(Extracted data entries)

=== Section Start ===

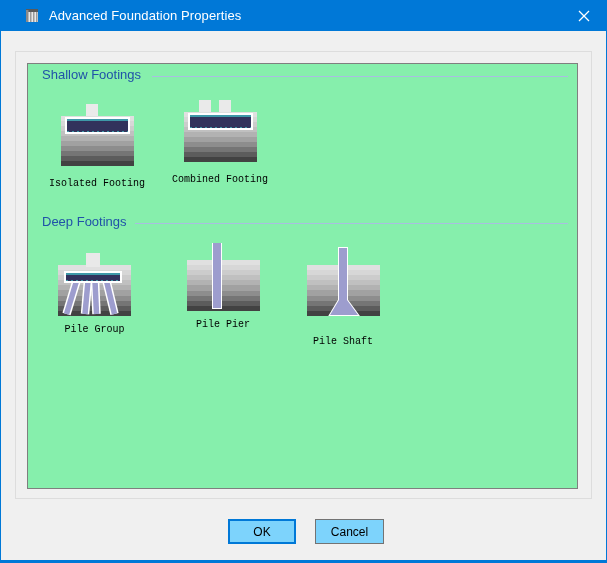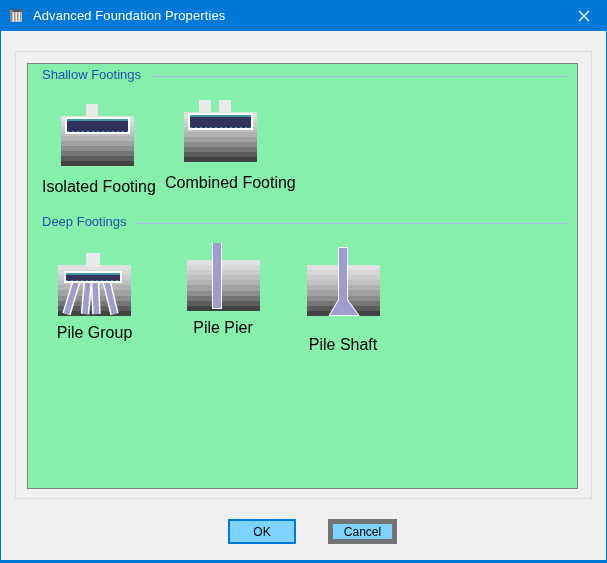--- a/index.html
+++ b/index.html
@@ -11,21 +11,21 @@
     background:#F0F0F0;
     border-left:1px solid var(--accent,#0078D7);
     border-right:1px solid var(--accent,#0078D7);
     border-bottom:3px solid var(--accent,#0078D7);
     overflow:hidden;
   }
 
   
   .titlebar {
     height:31px; background:var(--accent,#0078D7);
-    display:flex; align-items:center; padding-left:8px;
+    display:flex; align-items:center; padding-left:24px;
   }
   .app-icon { width:16px; height:16px; margin-right:8px; flex:0 0 auto; }
   .title-text { color:#fff; font-size:13px; letter-spacing:.1px; }
   .close-btn {
     margin-left:auto; width:45px; height:31px;
     display:flex; align-items:center; justify-content:center;
     cursor:default;
   }
 
   
@@ -42,21 +42,21 @@
 
   .caption {
     position:absolute; left:14px;
     font-size:13px; color:var(--caption-blue,#2052A8); white-space:nowrap;
   }
   .cap-line { position:absolute; height:1px; background:var(--caption-line,#A9BEE0); }
 
   
   .item { position:absolute; text-align:center; cursor:default; }
   .item-label {
-    font-family:Liberation Sans, sans-serif; font-size:16px; color:#000;
+    font-family:Liberation Mono, monospace; font-size:10px; color:#000;
     white-space:nowrap;
   }
   .icon-wrap { position:relative; width:73px; margin:0 auto; }
   .icon-shallow { height:62px; }
   .icon-deep   { height:69px; }
 
   .block {
     position:absolute; left:0; bottom:0; width:73px;
     background:linear-gradient(to bottom,
       #E0E0E0 0 10%, #D7D7D7 10% 20%, #CCCCCC 20% 30%, #C0C0C0 30% 40%,
@@ -89,21 +89,21 @@
   }
   .group-stub { left:28px; top:6px; width:14px; height:14px; background:#E9E9E9; }
 
   
   .btn {
     position:absolute; height:25px; background:#7dd3fc;
     font-family:"Liberation Sans", sans-serif; font-size:12px; color:#000;
     display:flex; align-items:center; justify-content:center; cursor:default;
   }
   .btn-ok { left:227px; top:488px; width:68px; border:2px solid var(--accent,#0078D7); }
-  .btn-cancel { left:327px; top:488px; width:69px; border:5px solid #737373; }
+  .btn-cancel { left:314px; top:488px; width:69px; border:1px solid #737373; }
 </style>
 </head>
 <body>
 
 <div class="window">
 
   <div class="titlebar">
     <svg class="app-icon" viewBox="0 0 16 16">
       <rect x="1" y="2" width="12" height="12" fill="#E9E9E9"></rect>
       <rect x="1" y="1" width="12" height="3" fill="#5A5A5A"></rect>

=== Section End ===

Copy every entry exactly; drop the pictures.

Answer for the task.
--- a/index.html
+++ b/index.html
@@ -11,21 +11,21 @@
     background:#F0F0F0;
     border-left:1px solid var(--accent,#0078D7);
     border-right:1px solid var(--accent,#0078D7);
     border-bottom:3px solid var(--accent,#0078D7);
     overflow:hidden;
   }
 
   
   .titlebar {
     height:31px; background:var(--accent,#0078D7);
-    display:flex; align-items:center; padding-left:8px;
+    display:flex; align-items:center; padding-left:24px;
   }
   .app-icon { width:16px; height:16px; margin-right:8px; flex:0 0 auto; }
   .title-text { color:#fff; font-size:13px; letter-spacing:.1px; }
   .close-btn {
     margin-left:auto; width:45px; height:31px;
     display:flex; align-items:center; justify-content:center;
     cursor:default;
   }
 
   
@@ -42,21 +42,21 @@
 
   .caption {
     position:absolute; left:14px;
     font-size:13px; color:var(--caption-blue,#2052A8); white-space:nowrap;
   }
   .cap-line { position:absolute; height:1px; background:var(--caption-line,#A9BEE0); }
 
   
   .item { position:absolute; text-align:center; cursor:default; }
   .item-label {
-    font-family:Liberation Sans, sans-serif; font-size:16px; color:#000;
+    font-family:Liberation Mono, monospace; font-size:10px; color:#000;
     white-space:nowrap;
   }
   .icon-wrap { position:relative; width:73px; margin:0 auto; }
   .icon-shallow { height:62px; }
   .icon-deep   { height:69px; }
 
   .block {
     position:absolute; left:0; bottom:0; width:73px;
     background:linear-gradient(to bottom,
       #E0E0E0 0 10%, #D7D7D7 10% 20%, #CCCCCC 20% 30%, #C0C0C0 30% 40%,
@@ -89,21 +89,21 @@
   }
   .group-stub { left:28px; top:6px; width:14px; height:14px; background:#E9E9E9; }
 
   
   .btn {
     position:absolute; height:25px; background:#7dd3fc;
     font-family:"Liberation Sans", sans-serif; font-size:12px; color:#000;
     display:flex; align-items:center; justify-content:center; cursor:default;
   }
   .btn-ok { left:227px; top:488px; width:68px; border:2px solid var(--accent,#0078D7); }
-  .btn-cancel { left:327px; top:488px; width:69px; border:5px solid #737373; }
+  .btn-cancel { left:314px; top:488px; width:69px; border:1px solid #737373; }
 </style>
 </head>
 <body>
 
 <div class="window">
 
   <div class="titlebar">
     <svg class="app-icon" viewBox="0 0 16 16">
       <rect x="1" y="2" width="12" height="12" fill="#E9E9E9"></rect>
       <rect x="1" y="1" width="12" height="3" fill="#5A5A5A"></rect>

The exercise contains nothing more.